Het geweld in de georganiseerde misdaad kan volgens Meeus snel escaleren. ‘We weten niet of het geweld rond het Marengo-proces een voorbode is van het nieuwe normaal, maar ik geloof niet dat het allemaal weer wordt zoals het was. De heftigheid van deze zaak is een uiting van de grote belangen die in de onderwereld op het spel staan. Mijn ervaring is dat veel criminelen niet streven naar deze vormen van geweld, omdat ze zich realiseren dat het veel aandacht trekt. Maar in een wereld van illegaliteit winnen de mensen met de naarste karakters het. Er is nou eenmaal geen onderwereldrechter. Dat betekent dat de mensen die het eigenlijk niet willen, zich genoodzaakt voelen om heftigere vormen van geweld te gebruiken. Daar wordt de bovenwereld nu ook bij betrokken. Gezien de grote belangen die op het spel staan, gaat dat denk ik niet meer weg.’

Cocaïnesmokkel

Wat zijn die grote belangen? Heel veel geld, verduidelijkt Meeus. ‘De cocaïnesmokkel in Nederland heeft een omvang van tussen de 15 en 30 miljard euro. De cocaïne in onze havens komt uit Latijns-Amerika. De omgangsvormen uit landen als Venezuela en Colombia sijpelen daardoor hiernaartoe.’ Om een beeld te geven: ‘Een doodgeschoten journalist is daar niet bijzonder. Nederland is nu aantrekkelijk voor criminelen omdat de straffen relatief laag zijn en de gevangenissen relatief prettig. Maar daar komt verandering in als de mate van geweld hier toeneemt. Als je uit Latijns-Amerika komt, wil je Nederland daarom niet “vervuilen” met je gedrag. Althans, zo kijk ik ernaar. Maar dat is bovenwereld-rationaliteit. De vraag is of mensen in het criminele milieu ook zo denken.’

Copyright: shutterstock
Ik dacht toen de camera’s bij mijn huis werden geplaatst wel “als ik dit had geweten dan had ik een andere keuze gemaakt”

Persvrijheid

Het toenemende geweld maakt dat het werk als misdaadverslaggever niet zonder risico’s is. Waarom dan toch doorgaan? ‘Ik dacht toen de camera’s bij mijn huis werden geplaatst wel “als ik dit had geweten dan had ik een andere keuze gemaakt”. Het is een ingewikkeld punt. Maar vrije journalistiek betekent dat ik en mijn collega’s besluiten waar we over schrijven. Als ik dat niet doe vanwege dreigend gevaar, gaat dat tegen de kern in waar journalistiek voor staat. Zo voelt dat voor mij. Ik word ingetoomd door de normen en waarden die in de journalistiek gelden en niet door een boef. Ik heb wel geleerd uit de gesprekken in het veld met bijvoorbeeld officieren van justitie en criminelen dat je voor iedereen dezelfde regels moet hanteren: iedereen heeft recht op hoor en wederhoor en openheid over publicaties. Mijn ervaring is dat je dan vaak goed journalistiek kunt bedrijven.’

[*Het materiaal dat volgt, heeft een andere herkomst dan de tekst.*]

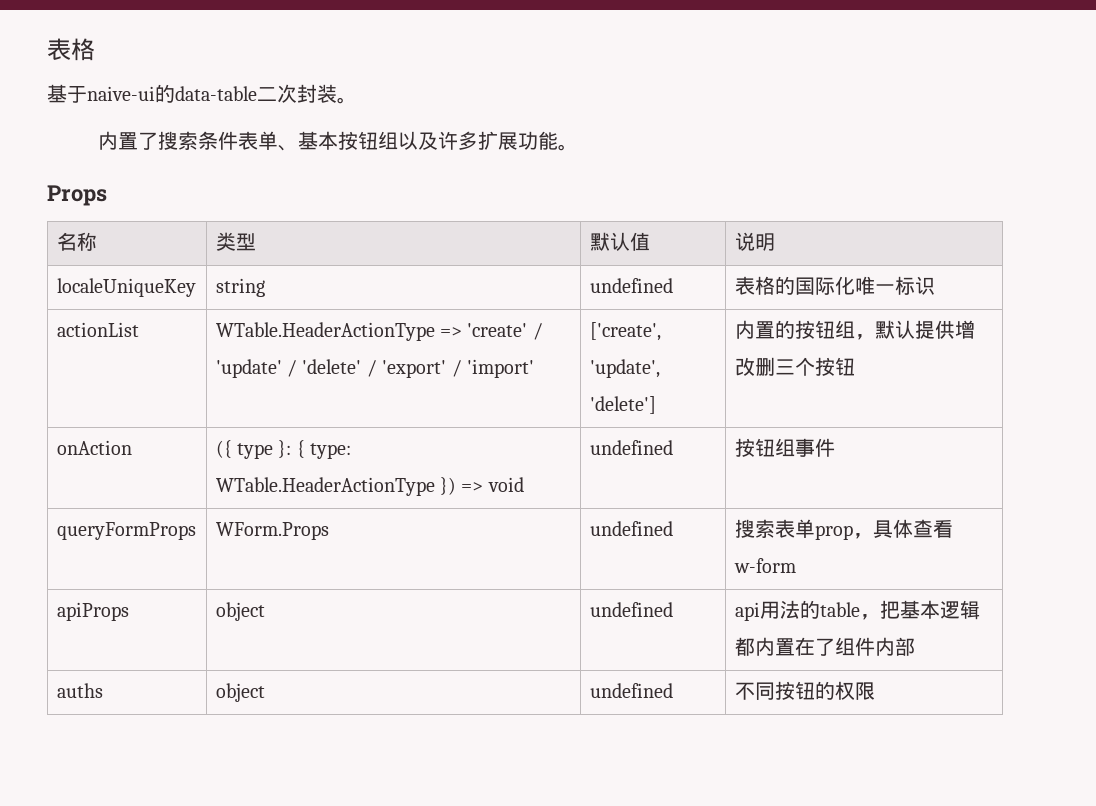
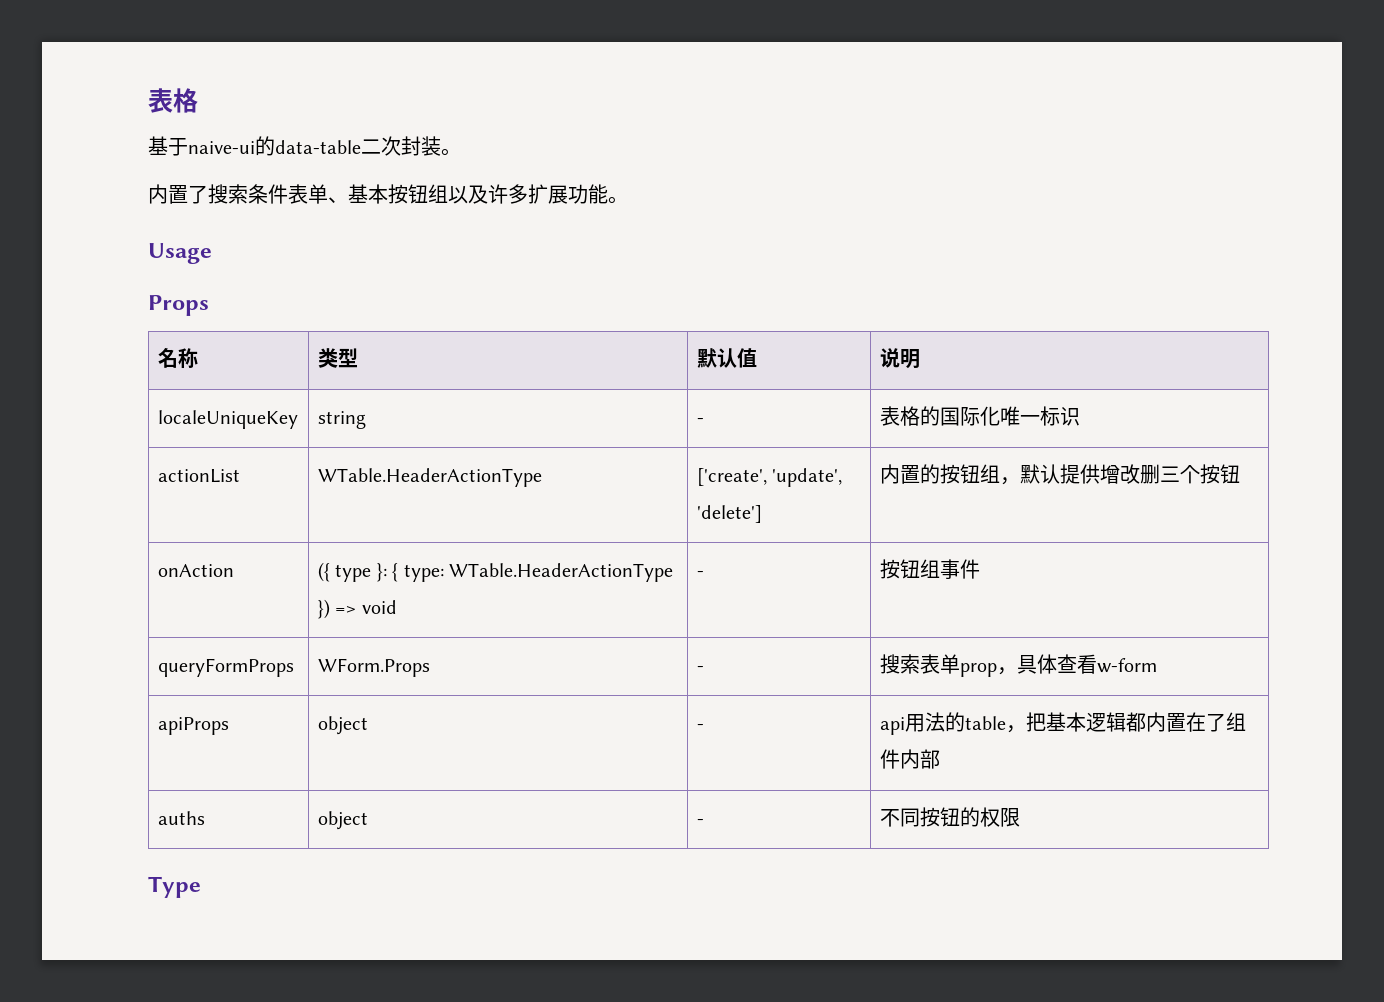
(578, 147) none -> [148,243,212,264] // Usage
[589,278,673,293] undefined -> [696,418,704,424] -
[439,323,543,340] [215,359,534,378] => 'create' / 'update' / 'delete' / 'export' / 'import' -> (542, 477) none
[589,440,673,455] undefined -> [696,571,704,577] -
[589,521,673,536] undefined -> [696,666,704,672] -
[589,602,673,617] undefined -> [696,724,704,730] -
[589,683,673,698] undefined -> [696,819,704,825] -
(875, 691) none -> [148,876,201,898] // Type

Maar er zijn grenzen. In het proces van Taghi heeft Meeus in overleg met zijn krant besloten niet alles te publiceren, omdat hij anders te veel risico zou lopen. ‘Op het moment dat de dreiging zo nadrukkelijk mijn kant op komt dat ik persoonsbeveiliging nodig heb, is de neiging groot om te zeggen dat ik het niet doe.’